Figure 15. Working hypothesis: consequences of the bell-shaped pharmacological profile of NO, CO and H2S on the proliferation of HCT116 cells.

Figure 15

Optimal concentrations of nitric oxide (NO), carbon monoxide (CO) and hydrogen sulfide (H2S), produced endogenously by NO synthases (eNOS, iNOS, nNOS), heme oxygenases (HO-1 and HO-2) and the H2S-producing enzymes (primarily cystathionine-β-synthase [CBS] and 3-mercaptopyruvate sulfurtransferase, 3-MST), respectively, support tumor growth and proliferation. Each of the three gasotransmitters regulates tumor cell proliferation according to a bell-shaped concentration-response curve. The data obtained in the current study can be best interpreted if we hypothesize that the resting point of the tumor cells, under control conditions, is to the right from the top of the bell-shaped curve.

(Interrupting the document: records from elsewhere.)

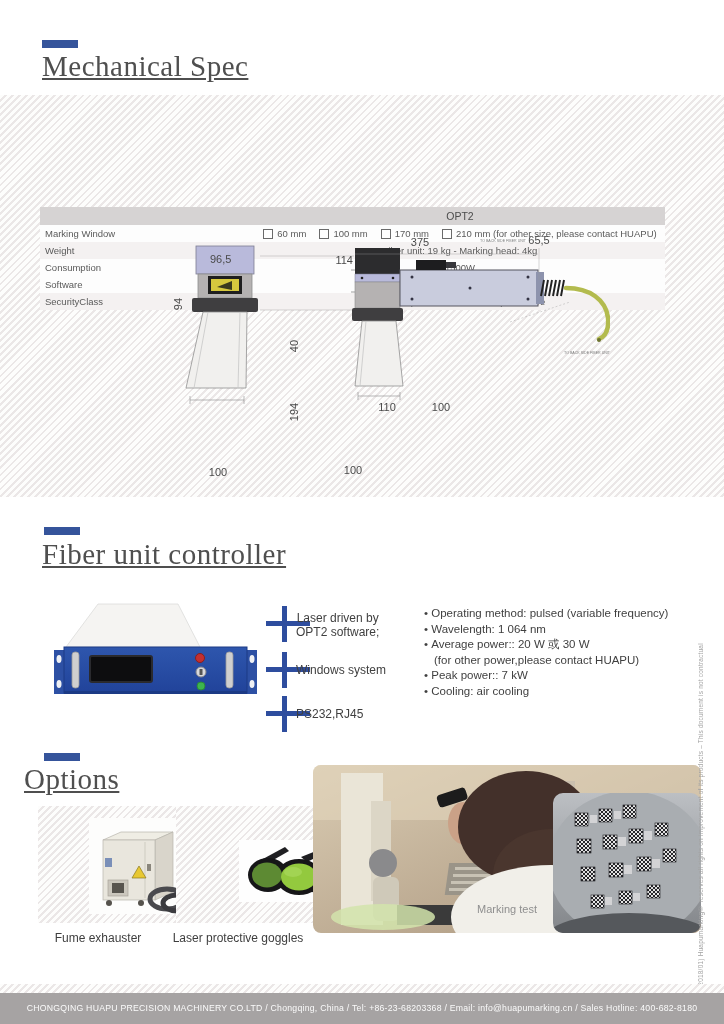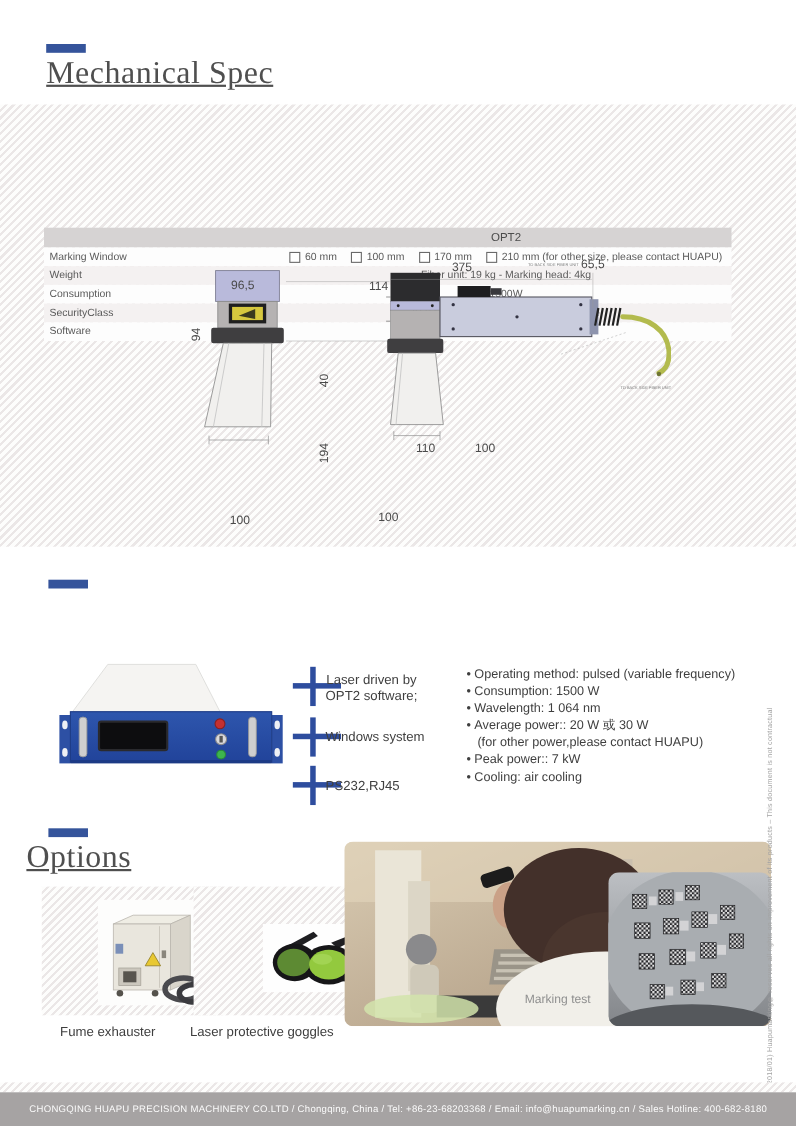--- a/index.html
+++ b/index.html
@@ -80,27 +80,27 @@
         </div>
       </div>
       <div class="trow r2">
         <div class="lbl">Weight</div>
         <div class="val">Fiber unit: 19 kg - Marking head: 4kg</div>
       </div>
       <div class="trow r3">
         <div class="lbl">Consumption</div>
         <div class="val">1500W</div>
       </div>
+      <div class="trow r5">
+        <div class="lbl">Software</div>
+        <div class="val">OPT2 software</div>
+      </div>
       <div class="trow r4">
         <div class="lbl">SecurityClass</div>
         <div class="val">IV laser (EN60825-1 standard) to secure</div>
-      </div>
-      <div class="trow r5">
-        <div class="lbl">Software</div>
-        <div class="val">OPT2 software</div>
       </div>
     </div>
 
     <svg class="abs" style="left:140px;top:135px;" width="470" height="260" viewBox="0 0 470 260">
 
       <g>
         <rect x="56" y="16" width="58" height="28" fill="#b9badb" stroke="#7d7d92" stroke-width="0.8"></rect>
         <rect x="58" y="44" width="54" height="24" fill="#b5b2b2" stroke="#8d8d8d" stroke-width="0.8"></rect>
         <rect x="68" y="46" width="34" height="18" fill="#1f1f1f"></rect>
         <rect x="71" y="49" width="28" height="12" fill="#d6c83e"></rect>
@@ -168,20 +168,21 @@
       <text class="dimtxt" text-anchor="middle" transform="translate(158,182) rotate(-90)">194</text>
       <text class="dimtxt" text-anchor="middle" x="247" y="181">110</text>
       <text class="dimtxt" text-anchor="middle" x="301" y="181">100</text>
       <text class="dimtxt" text-anchor="middle" x="213" y="244">100</text>
       <text class="anntxt" x="340" y="12">TO BACK SIDE FIBER UNIT</text>
       <text class="anntxt" x="424" y="124">TO BACK SIDE FIBER UNIT</text>
     </svg>
   </div>
 
   <div class="abs dash" style="left:44px;top:527px;"></div>
+  <h2 class="abs h-serif" style="left:42px;top:538px;">Fiber unit controller</h2>
 
   <svg class="abs" style="left:48px;top:598px;" width="215" height="122" viewBox="0 0 215 122">
     <defs>
       <linearGradient id="bluebody" x1="0" y1="0" x2="0" y2="1">
         <stop offset="0" stop-color="#2e56ad"></stop>
           <stop offset="1" stop-color="#21439a"></stop>
       </linearGradient>
     </defs>
     <polygon points="50,6 130,6 152,49 18,49" fill="#f5f4f2" stroke="#dcdcda" stroke-width="0.8"></polygon>
     <rect x="6" y="52" width="10" height="44" fill="#2d50a4"></rect>
@@ -221,21 +222,20 @@
   <svg class="abs" style="left:266px;top:696px;" width="44" height="36" viewBox="0 0 44 36">
     <rect x="16" y="0" width="5" height="36" fill="#2e4d9e"></rect>
       <rect x="0" y="15" width="44" height="5" fill="#2e4d9e"></rect>
   </svg>
   <div class="abs feat-label" style="left:296px;top:707px;">
     <div>PS232,RJ45</div>
   </div>
 
   <ul class="abs specs">
     <li class="b">Operating method: pulsed (variable frequency)</li>
-    <li class="b">Consumption: 1500 W</li>
     <li class="b">Wavelength: 1 064 nm</li>
     <li class="b">Average power:: 20 W 或 30 W</li>
     <li class="cont">(for other power,please contact HUAPU)</li>
     <li class="b">Peak power:: 7 kW</li>
     <li class="b">Cooling: air cooling</li>
   </ul>
 
   <div class="abs dash" style="left:44px;top:753px;"></div>
   <h2 class="abs h-serif" style="left:24px;top:763px;">Options</h2>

Partial inhibition of NO, CO or H2S production moves the cells towards the top of the curve, thereby explaining the slight enhancement of cell proliferation seen with low inhibitor concentrations (Arrow #1). More complete inhibition of NO, CO or H2S production moves the cells down on the left shoulder of the curve thereby explaining the dose-dependent inhibition of cell proliferation seen at higher inhibitor concentrations. (Arrow #2) (At the highest inhibitor concentrations, the inhibitors may also affect other cellular processes, best exemplified by the effects of ZnPPIX in the current study). Donation of excess NO, CO or H2S (in addition to what the cells already produce endogenously) production moves the cells down on the right shoulder of the curve (Arrow #3), thereby explaining the concentration-dependent inhibition of cell proliferation seen with donors, and also explaining why low concentrations of the donors - as opposed to the inhibitors - do not increase cell proliferation.